Definitive genetic analysis of the 1918 human influenza virus is difficult. The primary sequences of swine and avian influenza viruses before 1930 are unknown, and available samples of these viruses after 1930 have acquired mutations because of their passage in chicken eggs and mice. The transfer of viruses from pigs to humans or vice versa and the infection of either host with both pig and human viruses before 1918 would provide possible conditions for reassortment or recombination. Swine H1N1 virus [HN15] is frequently transmitted to humans and occasionally causes human deaths (11). Influenza viruses are subject to different selective pressures in pigs and in humans—for example, HA undergoes antigenic drift (the accumulation of single amino acid changes) more slowly in pigs.
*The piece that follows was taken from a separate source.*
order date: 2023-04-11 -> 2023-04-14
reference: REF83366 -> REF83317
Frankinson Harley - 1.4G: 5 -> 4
Thus, although the highly pathogenic 1918 virus may have come from the pig lineage, the evidence is not conclusive. These questions may be resolved if archival samples containing swine influenza viruses can be found.

Unfortunately, the proposed recombination events through which the Spanish flu virus may have arisen bring us no closer to understanding its virulence. To be highly virulent, a virus must possess new B and T cell epitopes on its HA, NA, NP, PA, and PB1 proteins that have not been seen previously by the host lymphocyte population. In this way, the flu virus is able to rapidly invade host epithelial cells before the immune system has a chance to become mobilized. In addition, extreme virulence requires that the interaction of virus with host lymphocytes must trigger a devastating cytokine and apoptotic response resulting in severe inflammation and the death of large numbers of cells (12).
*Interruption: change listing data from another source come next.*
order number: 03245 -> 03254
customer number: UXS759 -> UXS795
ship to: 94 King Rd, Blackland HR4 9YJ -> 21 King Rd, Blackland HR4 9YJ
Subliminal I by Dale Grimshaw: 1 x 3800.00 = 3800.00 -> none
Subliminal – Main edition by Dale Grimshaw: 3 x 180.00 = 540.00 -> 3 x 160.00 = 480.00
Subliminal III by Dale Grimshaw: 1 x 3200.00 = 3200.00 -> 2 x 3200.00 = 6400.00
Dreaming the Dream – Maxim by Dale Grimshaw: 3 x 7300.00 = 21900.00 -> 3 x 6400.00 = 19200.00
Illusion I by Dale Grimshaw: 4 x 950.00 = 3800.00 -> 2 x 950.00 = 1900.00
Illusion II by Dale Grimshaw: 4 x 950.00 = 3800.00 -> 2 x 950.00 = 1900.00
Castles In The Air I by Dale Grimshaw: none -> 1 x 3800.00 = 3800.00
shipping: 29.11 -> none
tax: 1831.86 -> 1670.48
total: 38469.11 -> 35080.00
The parts played by PB2 and other proteins of the 1918 flu virus in the overwhelming immune responses that killed healthy young soldiers within a single day remain to be understood. The NS1 protein turns out to be a potent type I interferon antagonist (13). Whether NS1 was a crucial player in the virulence of the 1918 virus remains an open question. In preliminary studies, a highly laboratory-adapted reassortant strain of the A/WSN/33 (H1N1) virus containing the 1918 NS gene sequence was not virulent in mice (4).

These questions cannot be resolved until the entire primary sequence of the 1918 Spanish influenza genome is known. The sequencing and assembly of the shorter gene segments (HA, NA, and NS) from short RNA fragments is a major achievement. The sequencing and assembly of the larger PB1 and PB2 genes remains a huge challenge. Although it appears likely that the entire genome sequence will be obtained, the possibility of error will increase with the length of the genes, and multiple genomes must be analyzed to ensure an authentic sequence. Additional helpful clues might be obtained from the sequence of the causative agent of the mild influenza outbreak in early 1918 and from the genomes of other ancient avian or mammalian viruses that may be found in the permafrost. Efforts are under way to obtain frozen penguin and gull droppings from ancient nesting sites in the Antarctic permafrost.

Recent advances in reverse genetics, such as those described by Hatta et al., now permit complete manipulation of all genes of the influenza virus. This progress offers many advantages. It is now possible to make human vaccines more quickly and efficiently by creating tailor-made rapid-growth, high-yield reassortants [HN16]. Specific changes can be inserted into future live attenuated vaccine strains, and all functional domains of flu virus proteins, and their interactions with host cells, can be defined. Creation of the global influenza laboratory proposed by Layne and colleagues (see the editorial on page 1729) [HN17] will provide advance warning of a new pandemic influenza virus that, together with reverse genetics and human genomics, will resolve the molecular basis of influenza virulence. That information in turn will allow the selection of vaccine strains with greater certainty and may in the future allow us to identify influenza viruses that are potential human pandemic strains.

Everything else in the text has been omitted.